06/19 2024
532
End-to-end in China will transform from a buzzword into reality.
Recently, Chentao Capital, in collaboration with several organizations, released the 2024 "End-to-End Autonomous Driving Industry Research Report" (hereinafter referred to as the "Report"), suggesting that domestic autonomous driving companies' modular end-to-end solutions may achieve mass production on vehicles in 2025.
The "Report" divides the development of "end-to-end" into four stages: perception "end-to-end," decision-making planning modeling, modular end-to-end, and One Model end-to-end.
The expected landing time for the One Model end-to-end system is 1 to 2 years later than modular end-to-end, starting from 2026 to 2027 for mass production on vehicles.
This aligns with the plans of leading companies in China.
Currently, leading domestic passenger vehicle autonomous driving companies, including Huawei, Xpeng, Yuanrong Qixing, and SenseTime, have publicly announced their plans for end-to-end autonomous driving solutions to be implemented on vehicles in 2024-2025.
From buzzword to reality, how will end-to-end be implemented?
01
What is end-to-end?
The concept of end-to-end has existed for a long time. In the autonomous driving industry, its initial core definition was "a single neural network model from sensor input to control output."

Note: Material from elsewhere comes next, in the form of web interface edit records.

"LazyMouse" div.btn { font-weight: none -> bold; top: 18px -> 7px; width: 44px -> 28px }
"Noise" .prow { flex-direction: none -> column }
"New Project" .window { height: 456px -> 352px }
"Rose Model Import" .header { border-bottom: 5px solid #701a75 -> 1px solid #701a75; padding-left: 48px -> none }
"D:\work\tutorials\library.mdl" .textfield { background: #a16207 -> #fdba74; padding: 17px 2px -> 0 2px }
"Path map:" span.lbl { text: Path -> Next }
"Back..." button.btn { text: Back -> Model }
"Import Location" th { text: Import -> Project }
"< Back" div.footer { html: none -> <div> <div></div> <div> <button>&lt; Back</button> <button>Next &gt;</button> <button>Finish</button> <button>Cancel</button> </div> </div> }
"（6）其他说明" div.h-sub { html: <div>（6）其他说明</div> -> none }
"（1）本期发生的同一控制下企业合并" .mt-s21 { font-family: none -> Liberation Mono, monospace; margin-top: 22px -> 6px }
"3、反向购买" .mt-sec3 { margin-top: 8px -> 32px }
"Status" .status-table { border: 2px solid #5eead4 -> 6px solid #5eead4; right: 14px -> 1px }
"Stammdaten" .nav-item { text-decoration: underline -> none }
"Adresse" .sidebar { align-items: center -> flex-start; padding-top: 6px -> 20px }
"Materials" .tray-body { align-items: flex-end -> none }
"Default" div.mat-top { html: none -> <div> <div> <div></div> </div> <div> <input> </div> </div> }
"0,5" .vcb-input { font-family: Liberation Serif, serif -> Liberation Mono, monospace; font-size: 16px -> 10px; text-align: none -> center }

However, after research, the "Report" believes that the core definition standard of end-to-end should be: lossless transmission of perception information, which can achieve global optimization of the autonomous driving system. It can be divided into four stages: perception "end-to-end," decision-making planning modeling, modular end-to-end, and One Model end-to-end.
Both the first and second stages can achieve lossless transmission of perception information and gradient conduction.
Although modular end-to-end is still divided into multiple modules, each module can be modeled to achieve lossless transmission of perception information and global optimization. Modular end-to-end still belongs to the type of discriminative/supervised learning.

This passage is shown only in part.